After completing Year 11 at school, Bunting drifted from one menial job to the next. The first was with a signwriting business; the next was travelling Australia to erect and repair nets at indoor sports centres. After being retrenched, Bunting moved out of home and into a shared house with friends. Kurt was among them, as was another longtime friend named Mark Day.
‘The thing that really stood out about John Bunting is that he didn’t try and big-note himself, he was very down-to-earth and he didn’t lie to make himself look better than he was,’ Day would later tell police. ‘He was just a genuinely nice bloke and I liked that about him.’
Bunting’s final job before leaving Queensland was at a crematorium.
It was Mark Day’s idea to leave the unemployment and depression that had engulfed him in Inala. He and John had become friends, spending hours together working on cars, and Bunting was quick to agree that he would also make the journey to Western Australia. The road trip began in February 1986 with seven adults, three children, two cars and hundreds of kilometres of highway. It came to a premature end when one of the cars broke down in Adelaide, South Australia.

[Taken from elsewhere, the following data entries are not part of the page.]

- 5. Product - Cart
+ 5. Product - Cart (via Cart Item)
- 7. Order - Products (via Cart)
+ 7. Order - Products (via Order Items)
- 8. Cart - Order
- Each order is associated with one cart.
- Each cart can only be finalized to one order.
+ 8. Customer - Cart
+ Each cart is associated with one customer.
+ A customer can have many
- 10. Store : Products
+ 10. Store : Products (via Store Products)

With their adventure cut short, Bunting, Mark and his girlfriend, Esmay Kennedy, were quickly plunged back into reality. At first they lived in an Adelaide caravan park, then in a flat north of the city. When Esmay lost the baby she’d been expecting, she and Mark returned to Queensland, leaving Bunting to move into yet another caravan park.

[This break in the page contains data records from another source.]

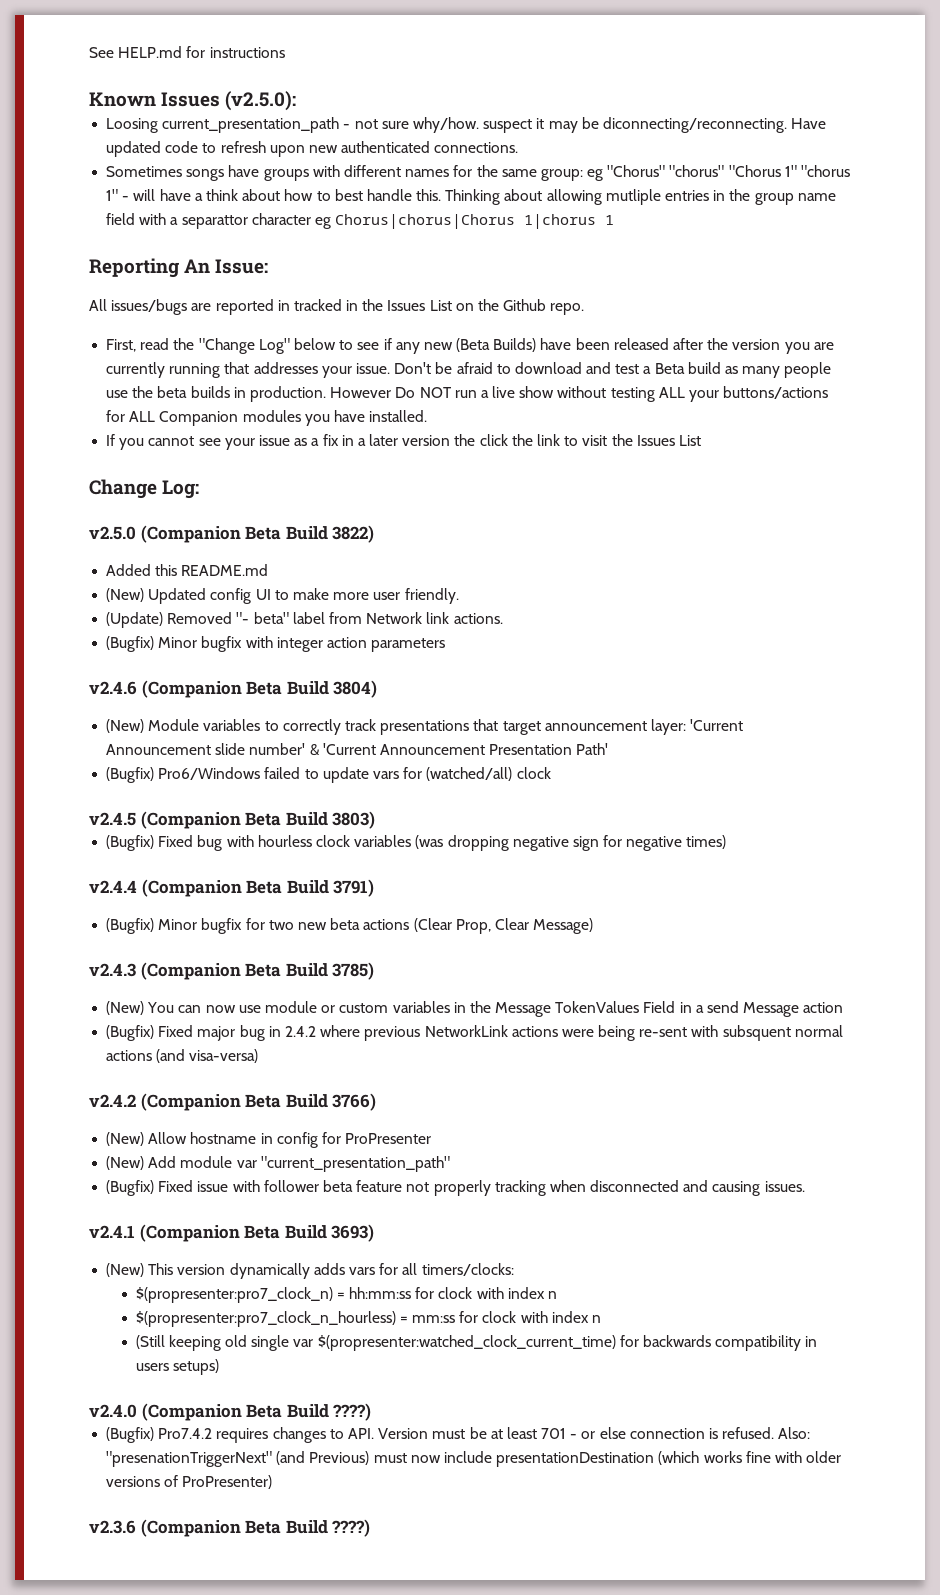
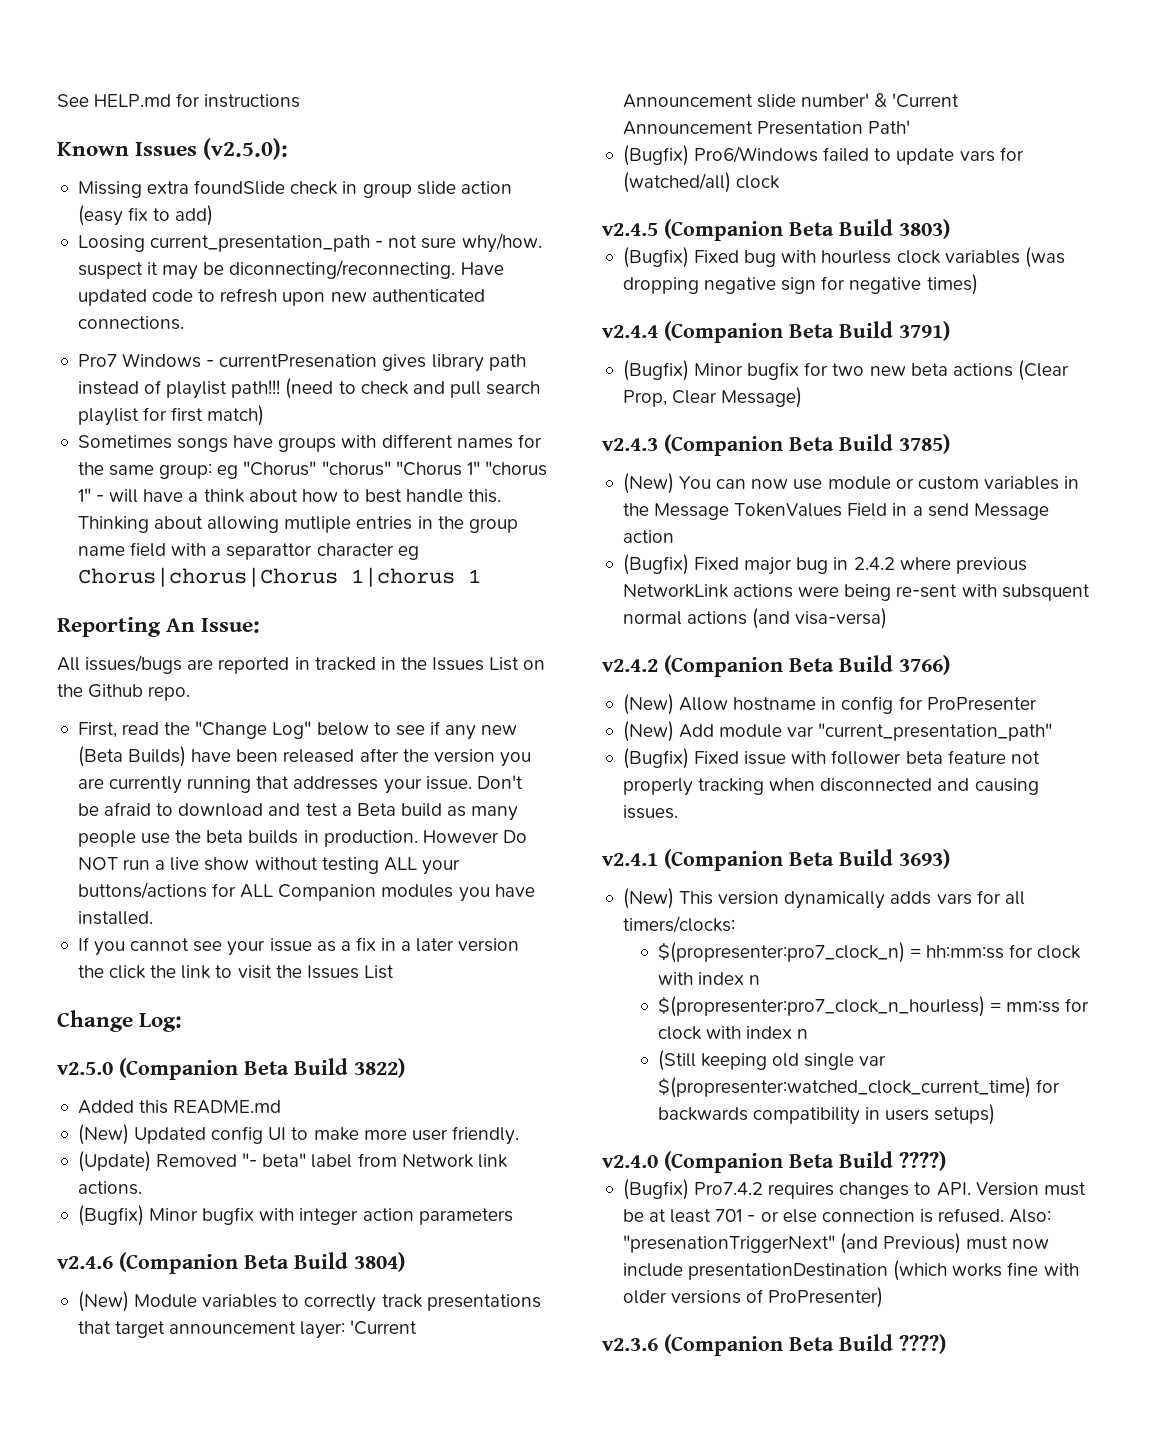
+ Missing extra foundSlide check in group slide action (easy fix to add)
+ Pro7 Windows - currentPresenation gives library path instead of playlist path!!! (need to check and pull search playlist for first match)

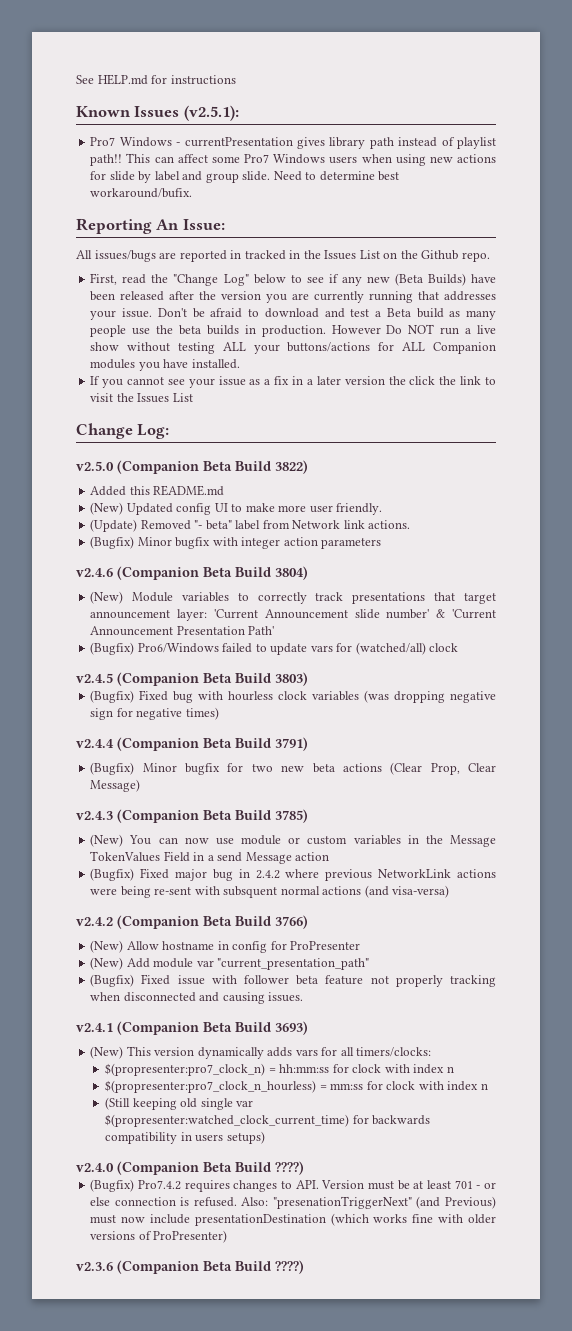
- Known Issues (v2.5.0):
- Missing extra foundSlide check in group slide action (easy fix to add)
- Loosing current_presentation_path - not sure why/how. suspect it may be diconnecting/reconnecting. Have updated code to refresh upon new authenticated connections.
+ Known Issues (v2.5.1):
- Pro7 Windows - currentPresenation gives library path instead of playlist path!!! (need to check and pull search playlist for first match)
- Sometimes songs have groups with different names for the same group: eg "Chorus" "chorus" "Chorus 1" "chorus 1" - will have a think about how to best handle this. Thinking about allowing mutliple entries in the group name field with a separattor character eg Chorus|chorus|Chorus 1|chorus 1
+ Pro7 Windows - currentPresentation gives library path instead of playlist path!! This can affect some Pro7 Windows users when using new actions for slide by label and group slide. Need to determine best workaround/bufix.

Despite never reaching Western Australia, life in Adelaide was starting to take shape for John Bunting. In 1988 he got a temporary job working at a motor museum where his task was to help paint a concrete floor in the museum’s main pavilion. Colleagues remember Bunting as an average-looking man, if a little short. He had shoulder-length, sandy-coloured hair and looked a touch younger than his twenty-one years. Their most vivid memory was of his voice. ‘He had an unusually squeaky, high-pitched voice. It was almost as though his voice was breaking during the time he was employed by the museum,’ one staff member would later recall.